All sequence data contain inherent information that can be measured by Shannon's uncertainty theory. Such measurement is valuable in evaluating large data sets, such as metagenomic libraries, to prioritize their analysis and annotation, thus saving computational resources. Here, Shannon's index of complete phage and bacterial genomes was examined. The information content of a genome was found to be highly dependent on the genome length, GC content, and sequence word size. In metagenomic sequences, the amount of information correlated with the number of matches found by comparison to sequence databases.

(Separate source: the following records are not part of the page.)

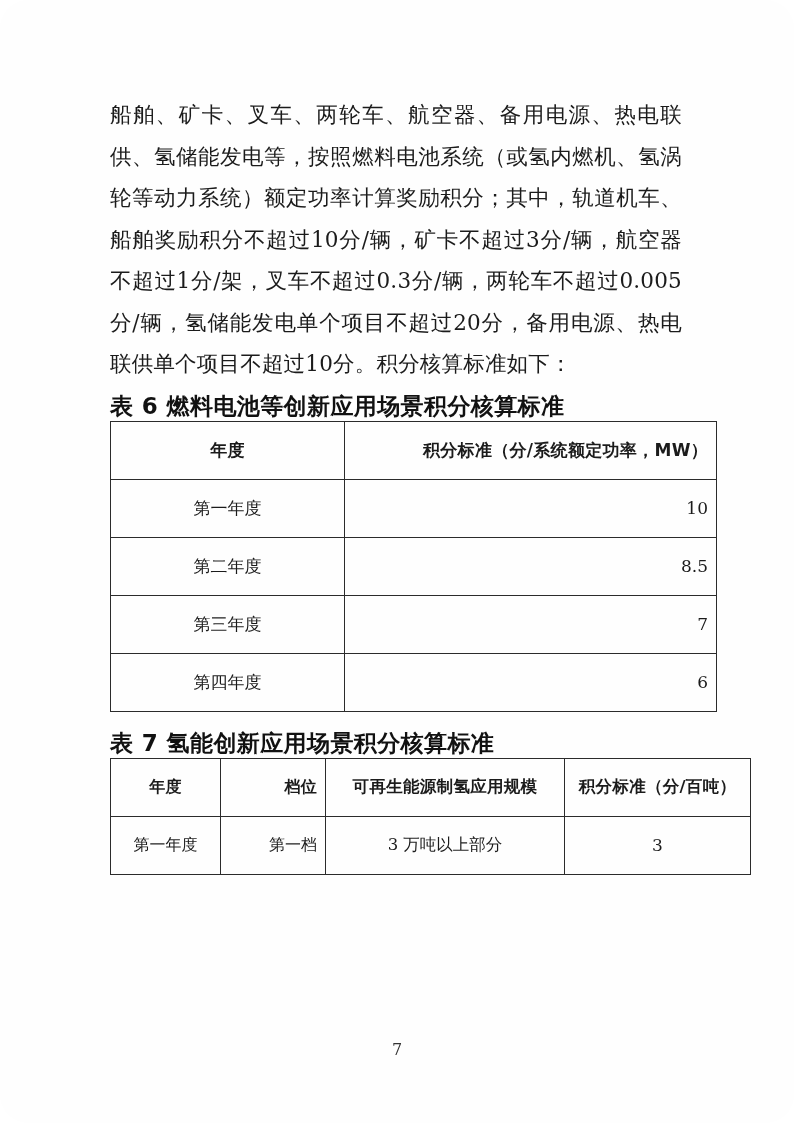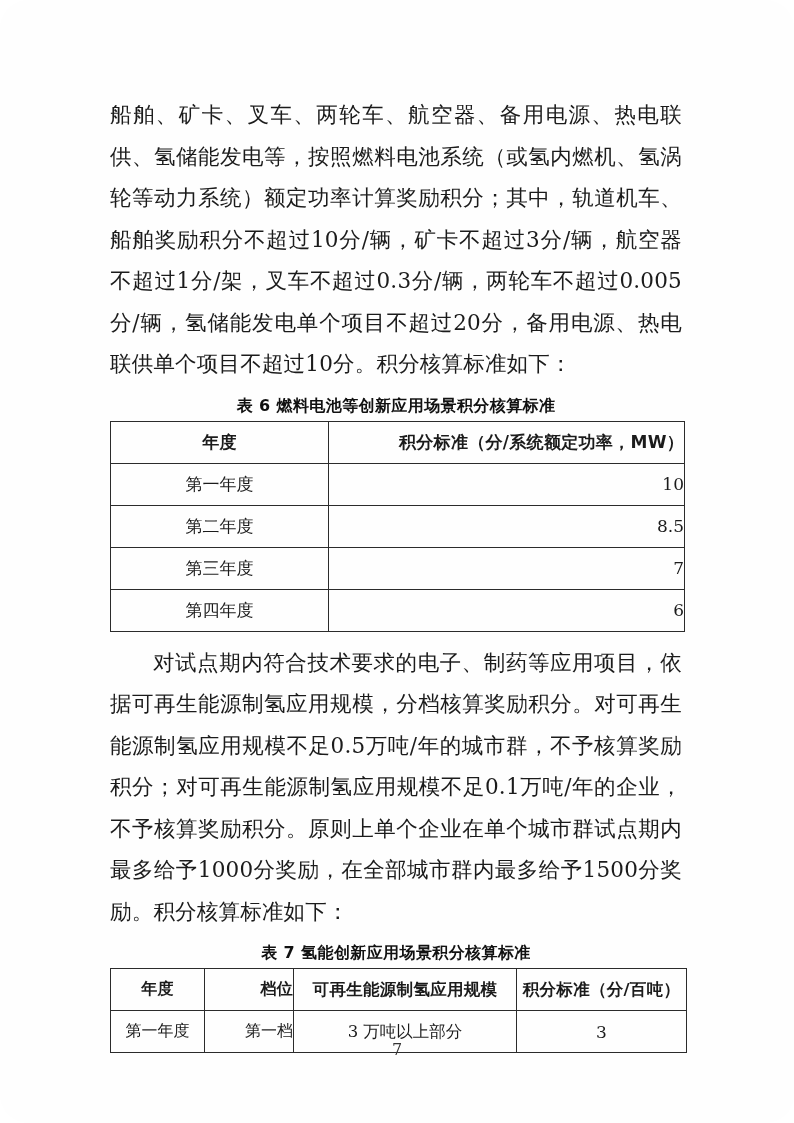--- a/index.html
+++ b/index.html
@@ -51,10 +51,10 @@
 
   
   .table-caption {
-    font-size: 16px;
+    font-size: 23px;
     line-height: 30px;
     font-weight: bold;
-    text-align: center;
+    text-align: left;
     letter-spacing: 0.4px;
     color: #111;
     margin: 0;

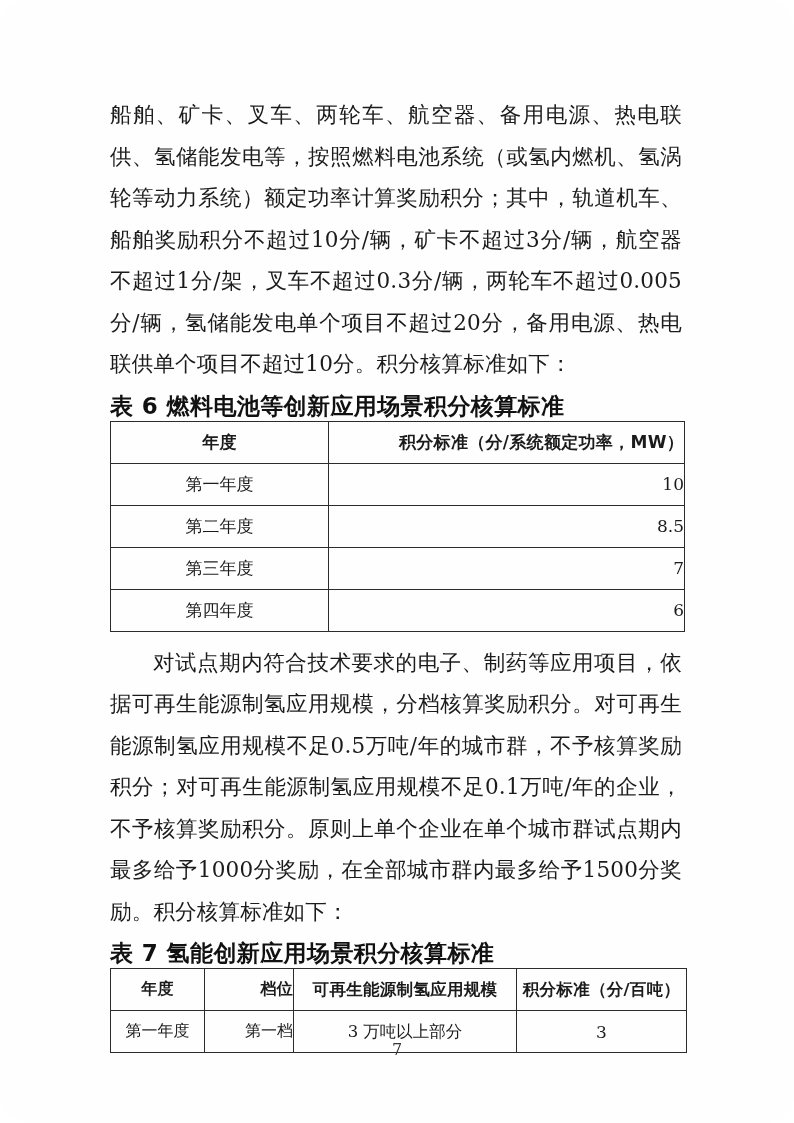--- a/index.html
+++ b/index.html
@@ -74,7 +74,7 @@
     text-align: center;
     vertical-align: middle;
     color: #1b1b1b;
-    padding: 0;
+    padding: 8px;
   }
   table.doc-table th {
     font-weight: bold;

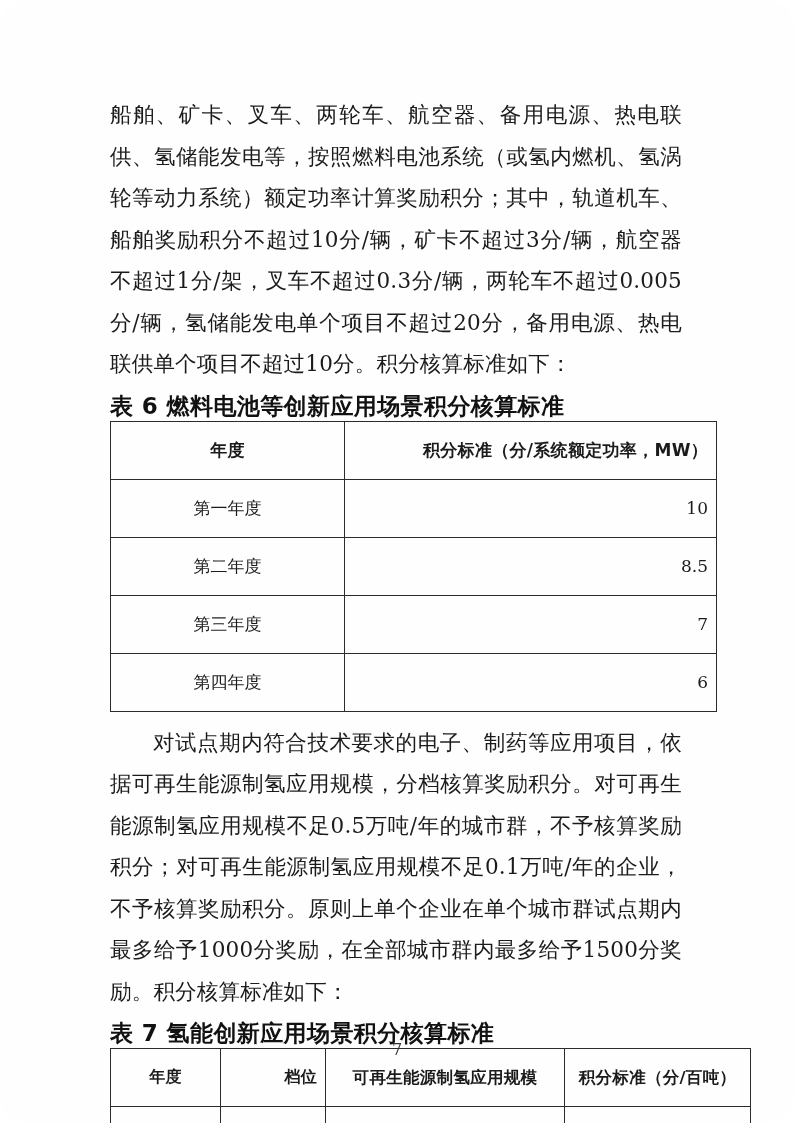--- a/index.html
+++ b/index.html
@@ -161,7 +161,6 @@
 
     <div class="gap-md"></div>
 
-    <p class="para indent">对试点期内符合技术要求的电子、制药等应用项目，依据可再生能源制氢应用规模，分档核算奖励积分。对可再生能源制氢应用规模不足0.5万吨/年的城市群，不予核算奖励积分；对可再生能源制氢应用规模不足0.1万吨/年的企业，不予核算奖励积分。原则上单个企业在单个城市群试点期内最多给予1000分奖励，在全部城市群内最多给予1500分奖励。积分核算标准如下：</p>
 
     <div class="gap-sm"></div>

A sequence with more information (higher uncertainty) has a higher probability of being significantly similar to other sequences in the database. Measuring uncertainty may be used for rapid screening for sequences with matches in available database, prioritizing computational resources, and indicating which sequences with no known similarities are likely to be important for more detailed analysis.
所有的序列数据都包含可以通过香农不确定性理论进行测量的固有信息。这种测量在评估大型数据集(如宏基因组文库)时非常有价值,可以优先进行分析和注释,从而节省计算资源。在这里,我们检查了完整噬菌体和细菌基因组的香农指数。结果发现,基因组的信息量高度依赖于基因组长度、GC 含量和序列字大小。在宏基因组序列中,与序列数据库比较找到的匹配数量与信息量相关。信息量较大(不确定性较高)的序列与数据库中其他序列具有更高的相似性的可能性更大。测量不确定性可用于快速筛选与现有数据库中的匹配序列,优先分配计算资源,并指出哪些没有已知相似性的序列可能对更详细的分析很重要。